## [Entries supplied]
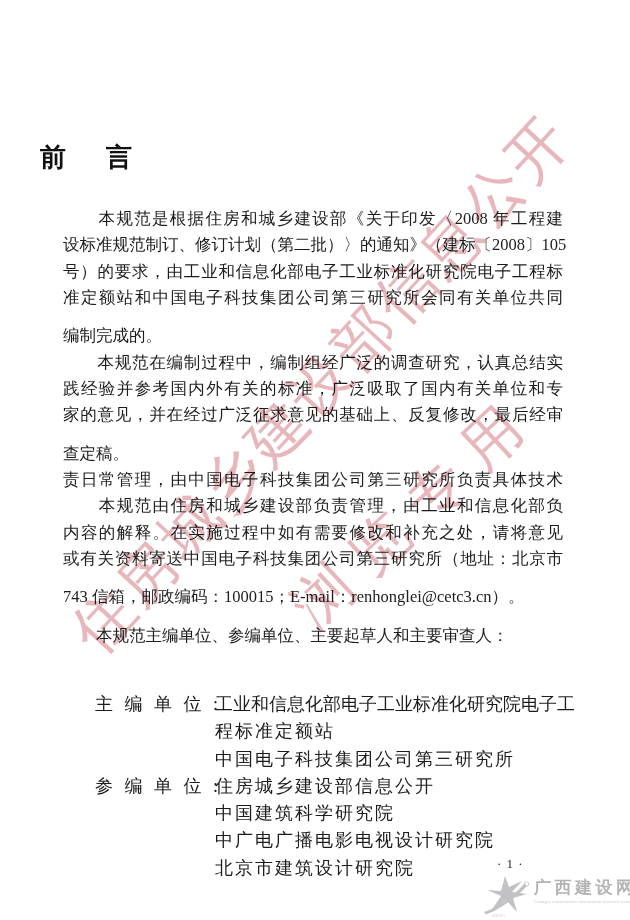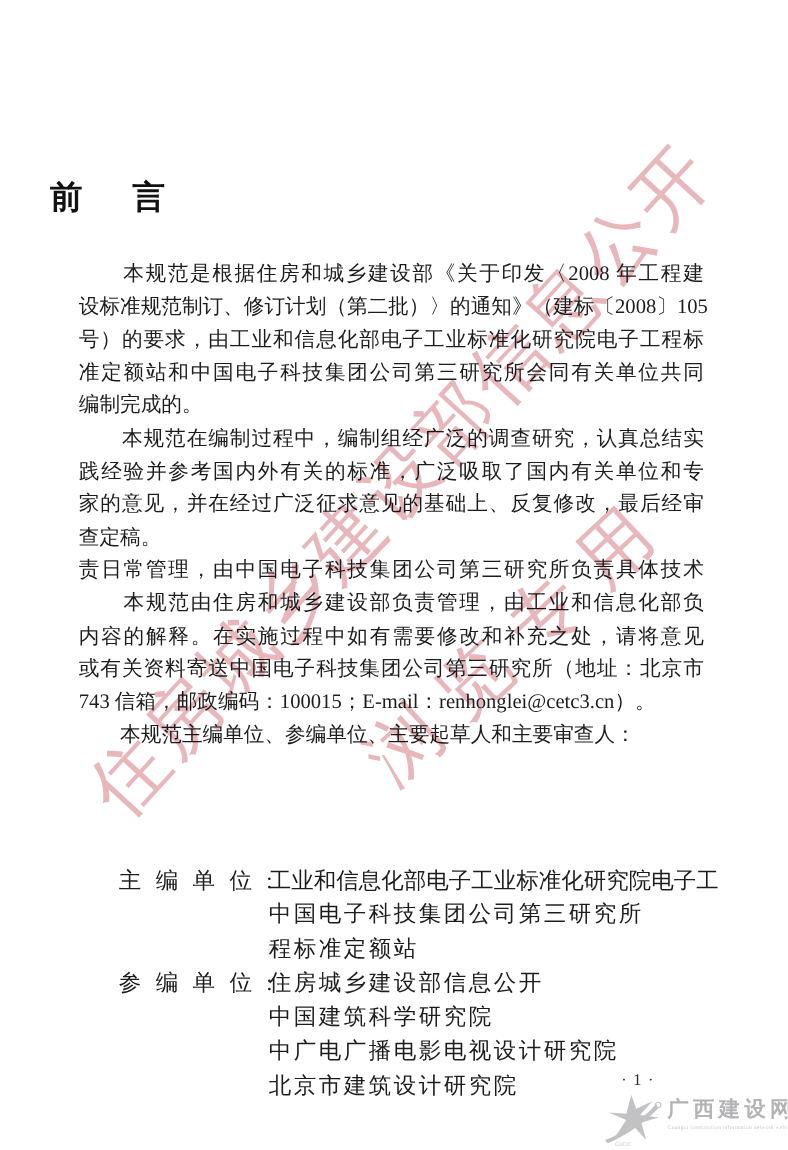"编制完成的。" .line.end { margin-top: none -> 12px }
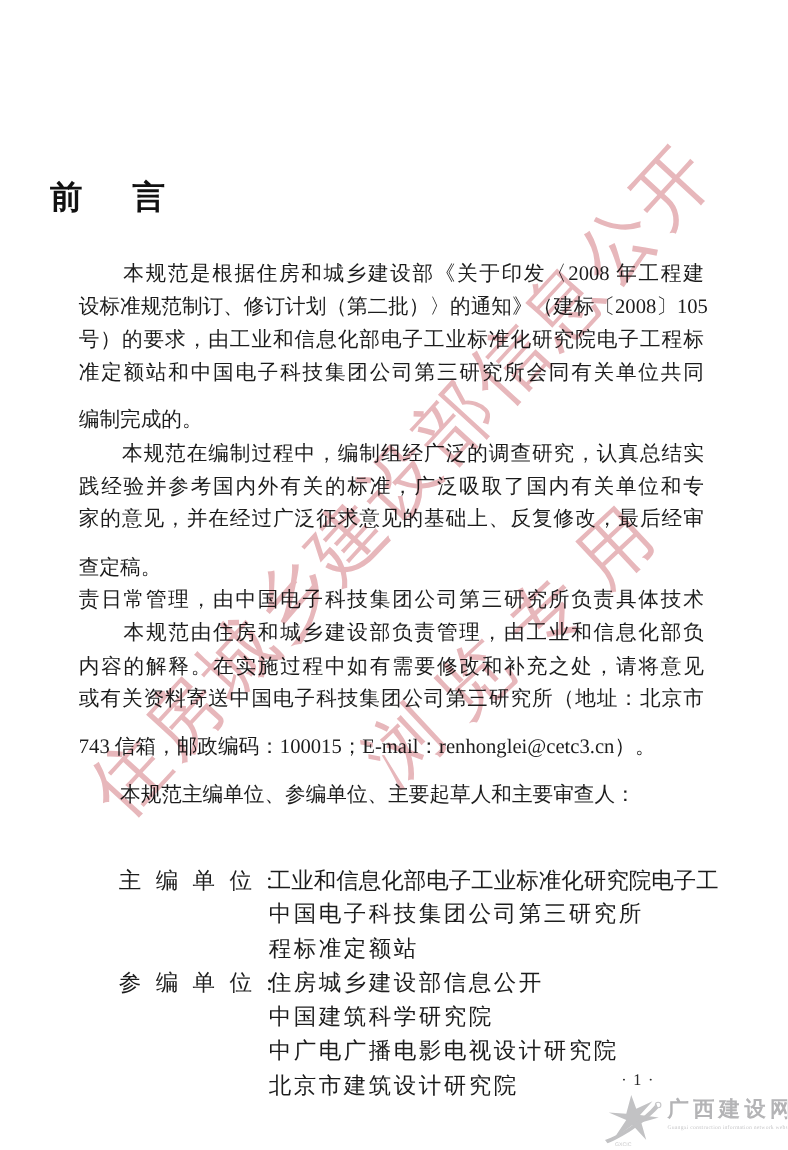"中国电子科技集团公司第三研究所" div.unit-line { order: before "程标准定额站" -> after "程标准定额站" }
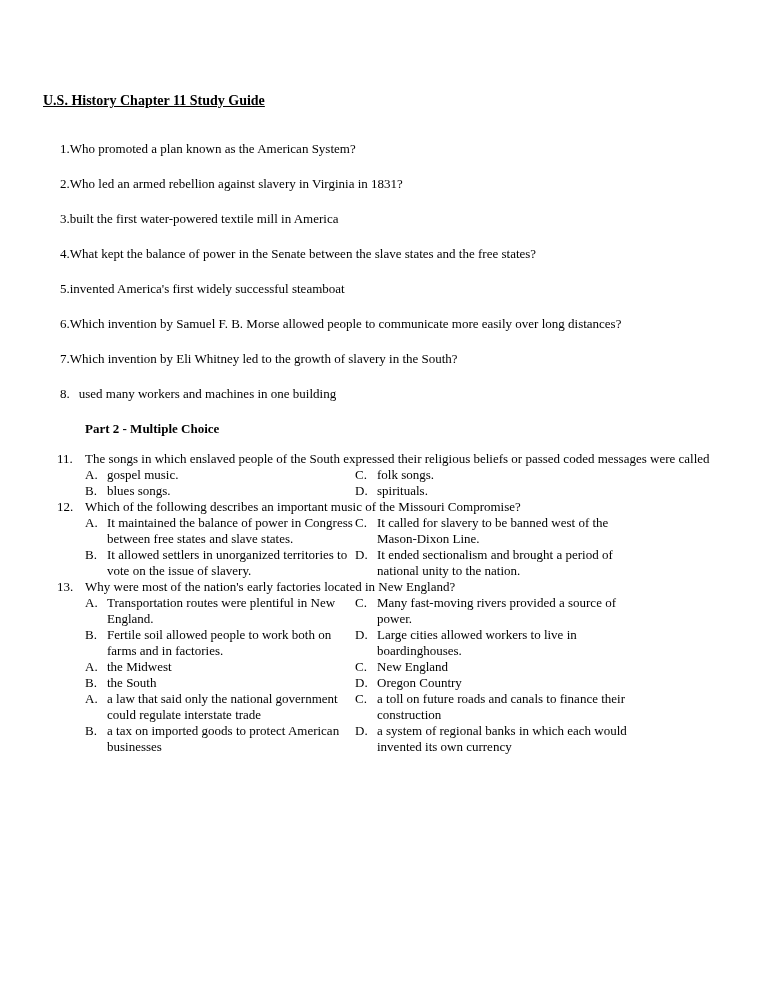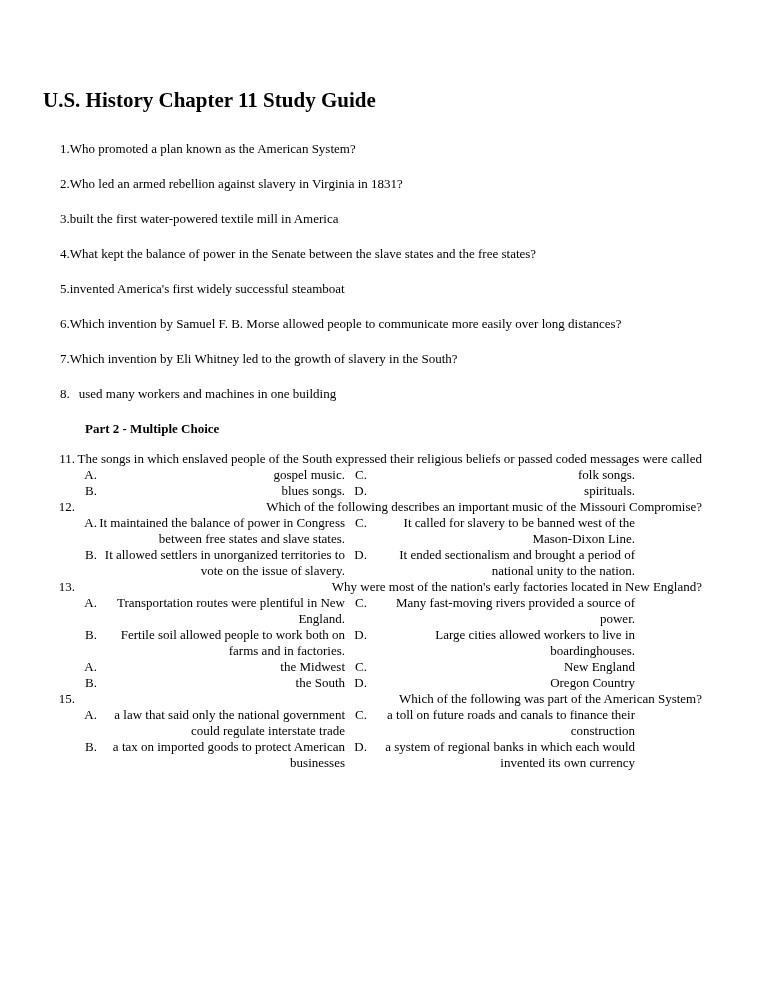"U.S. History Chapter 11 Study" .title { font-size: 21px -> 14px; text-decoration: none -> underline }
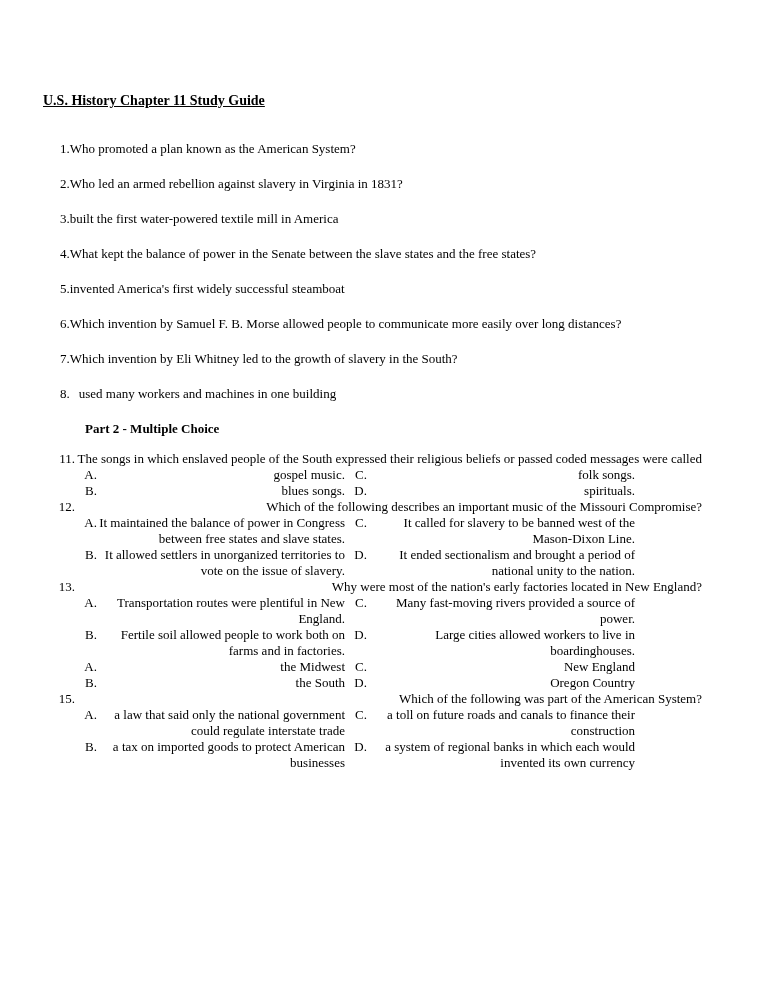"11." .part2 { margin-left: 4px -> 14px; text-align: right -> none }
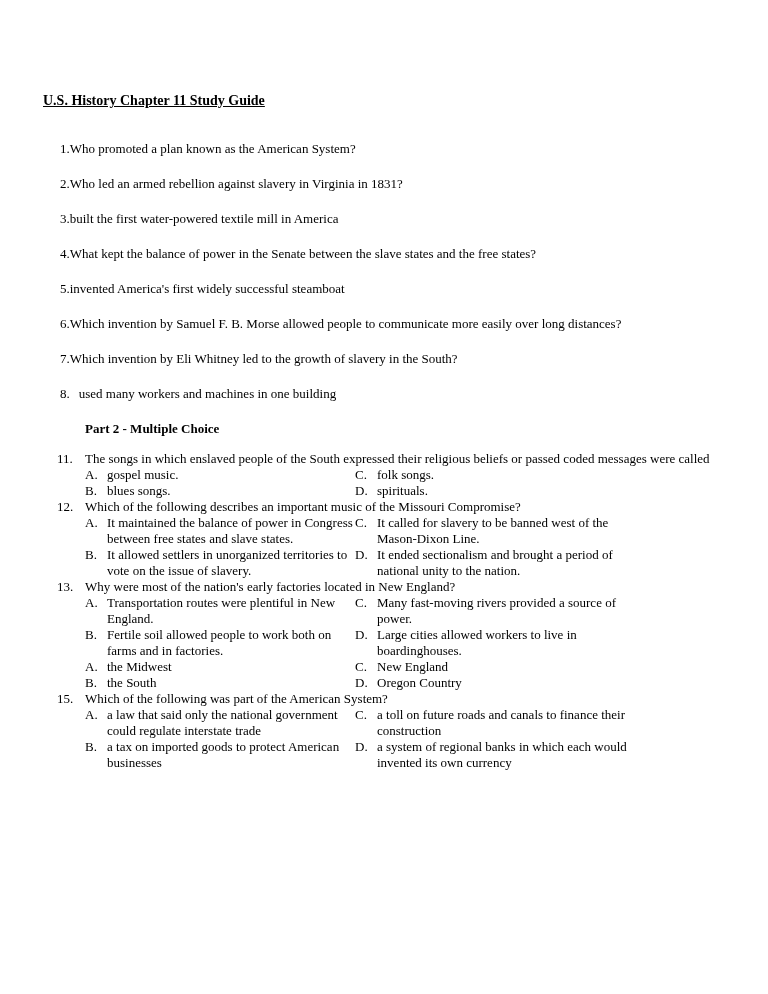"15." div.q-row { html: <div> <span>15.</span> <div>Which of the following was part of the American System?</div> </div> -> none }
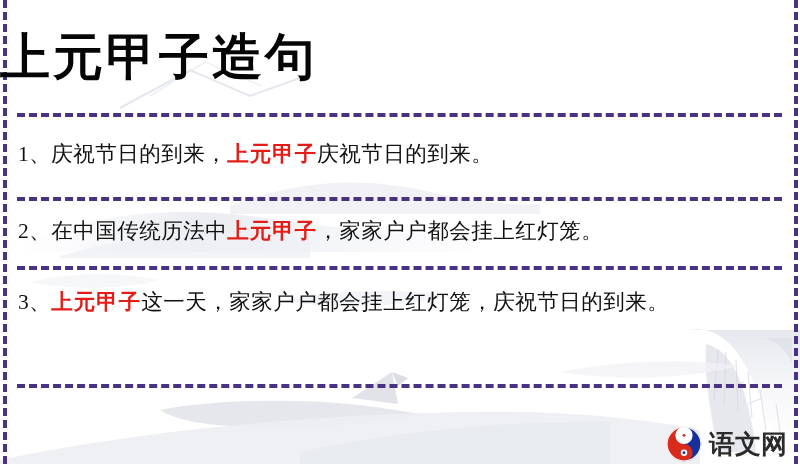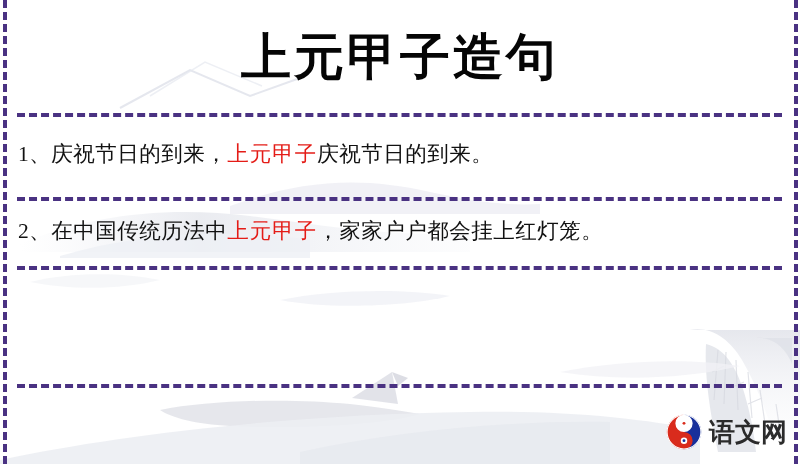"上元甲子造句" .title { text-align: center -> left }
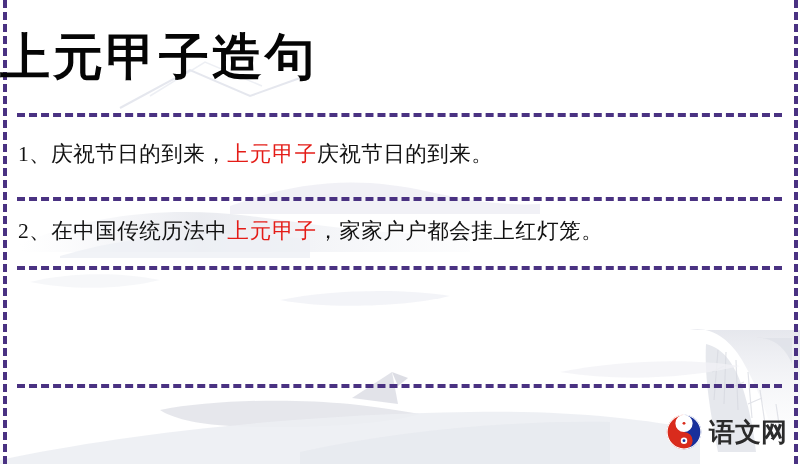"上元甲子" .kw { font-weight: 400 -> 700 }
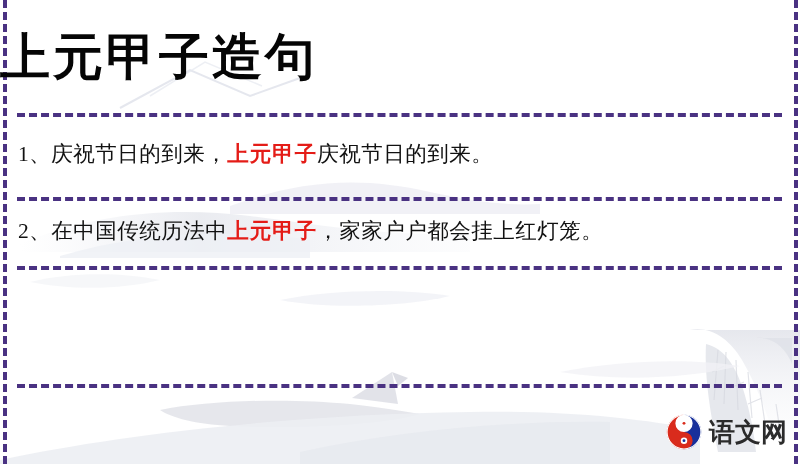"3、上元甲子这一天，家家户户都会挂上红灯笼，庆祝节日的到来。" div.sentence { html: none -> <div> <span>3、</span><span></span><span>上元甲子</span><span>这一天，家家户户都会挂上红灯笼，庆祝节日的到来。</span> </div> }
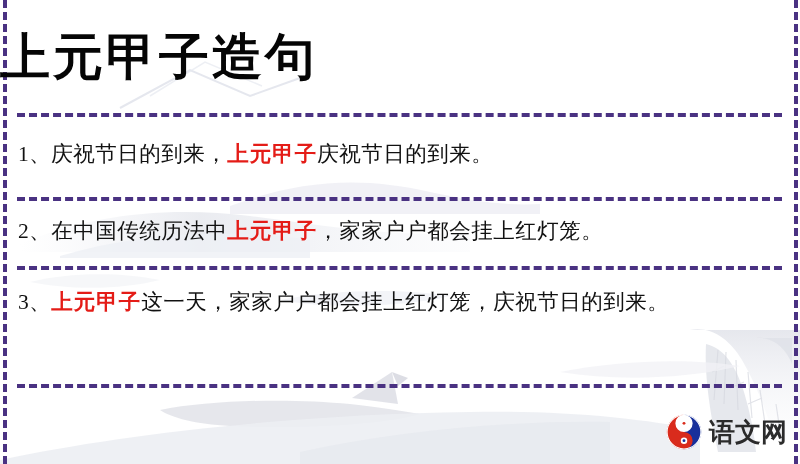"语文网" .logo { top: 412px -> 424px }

## [What you have to do]
Output exactly, and only, the lines running from the line containing "html: none ->" to the last line of the entries above, omitting the pictures.

## [Task solution]
"3、上元甲子这一天，家家户户都会挂上红灯笼，庆祝节日的到来。" div.sentence { html: none -> <div> <span>3、</span><span></span><span>上元甲子</span><span>这一天，家家户户都会挂上红灯笼，庆祝节日的到来。</span> </div> }
"语文网" .logo { top: 412px -> 424px }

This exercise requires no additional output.